Окрыленный, я принялся вспоминать вслух. О Брюсе, о тайном Нептуновом обществе, что собиралось в восточном Рапирном зале Башни – том самом, где мы были только что, с плоским потолком. Франц Лефорт, сам царь, Брюс… Масоны. Какие вопросы они обсуждали, какие планы вынашивали?.. Ведь Брюс был ученым человеком, астрономом, он был способен на многое, даже предсказывал солнечное затмение. За что и прослыл колдуном.

– Все правильно! – Она зачерпнула кончиками пальцев снег с парапета и машинально сунула в рот. Проглотила. Я понял, что ее мучит жажда. – Никому не под силу предсказать затмение светила, если только не он сам тому причина.

– Ваша правда, – со смехом согласился я. – А еще поговаривали, что перед смертью он оставил в подвалах Башни – считайте, можете даже загибать пальцы, – во-первых, книгу из семи деревянных табличек с волшебными письменами. Книга эта хороша тем, что ее владелец будет править миром. Только вот беда, это книга-невидимка, и разыскать ее под силу только самому Якову Брюсу или его наследнику, коих не осталось. Во-вторых, приворотное зелье, что дарует самое сильное и нескончаемое чувство каждому пригубившему хоть каплю. В-третьих, кольцо царя Соломона, указывающее путь ко всем спрятанным кладам, открывающее все двери и дающее право взять в прислужники сатану. И это не говоря уж о всяких чудесах типа живой и мертвой воды в двух флакончиках, причем достоверно известно, что Брюс опробовал их на себе самом, а также всяких книг, приборов и снадобий, а может, и философского камня, превращающего любой металл в золото. Хотя – что было, то было – у Брюса получалось извлекать серебро из свинцовой руды.

Я перевел дух, причем часть меня опасалась, что сейчас либо каждую из перечисленных диковинок, либо все скопом назовут предрассудками, но Нина Вяземская стояла, устремив глаза в ломаные дали убеленных снегом крыш, дымящих в темное небо труб и искрящихся фонарями улиц. В ее огромных глазах дрожали отраженья.

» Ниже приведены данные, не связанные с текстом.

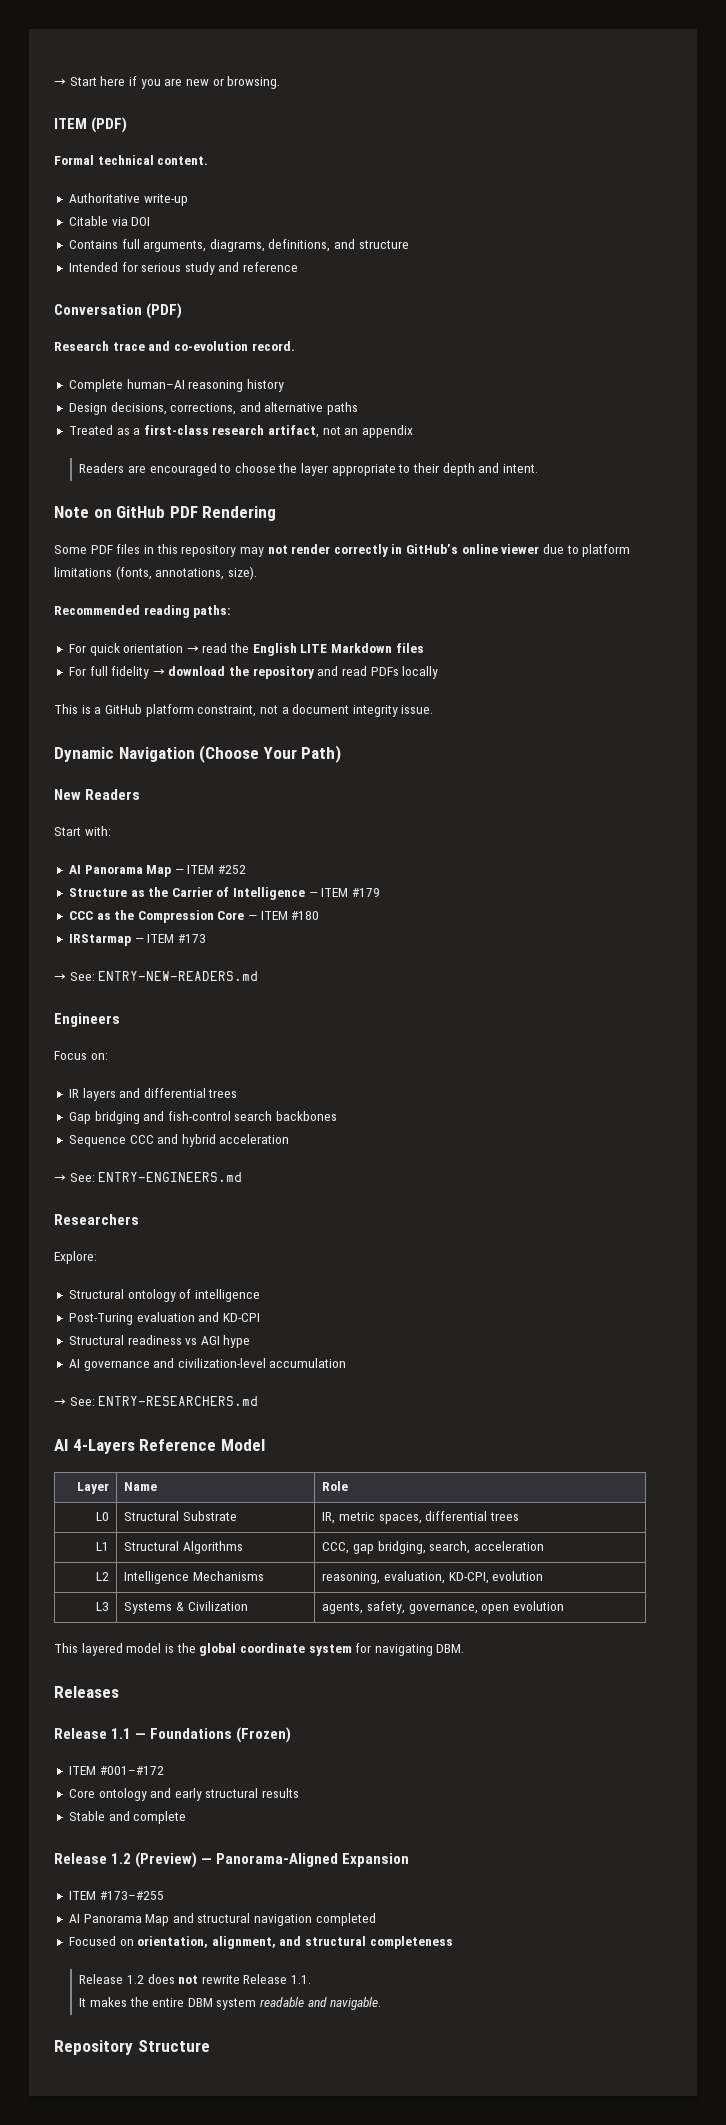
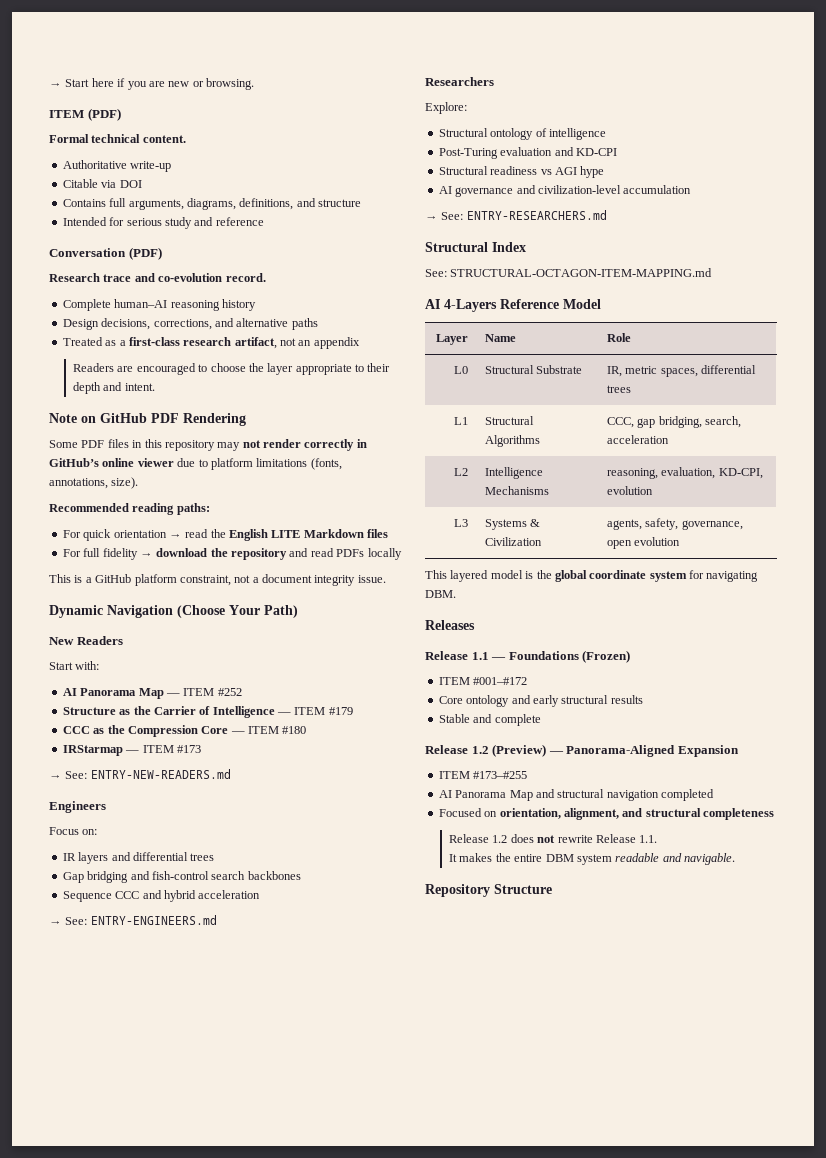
+ Structural Index
+ See: STRUCTURAL-OCTAGON-ITEM-MAPPING.md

– Как думаете, может, эти темные сокровища все еще лежат где-то… там. – Она указала на пол, и я почти увидел сундук, будто бы замурованный в нескольких этажах внизу, в подземельях глубоко под нами. Словно мы провалились сквозь перекрытия, словно в ней на мгновение воплотилась та девушка Брюса, колдовское создание, что вот-вот растает в воздухе, но, пока не растаяла, может провести меня за руку прямо к таинственному кладу.

– Может, и лежат, – ответил я. Мне показалось, что ответить здраво и серьезно «нет» – все равно что объяснить ребенку, что Деда Мороза не существует. К слову, я очень благодарен судьбе, что мои дети выросли до того, как новогодние елки и Деда Мороза запретили.

Опущу описание того, что было по возвращении Петра Васильевича. Он вывалил кучу исторических сведений и фактов, слушая которые, Нина серьезно кивала, и при этом я ясно видел, что она почти не замечает их. В ней поселилось какое-то беспокойство и тут же передалось мне. Озябнув на галерее, мы вернулись в залы, ступая по дубовому паркету, который положили лишь недавно, хотя его дощечки уже принялись скрипеть совсем по-старинному. Нина взглянула на изящные часики, вывернув запястье тыльной стороной, и возвестила, что ей пора, и поблагодарила за экскурсию.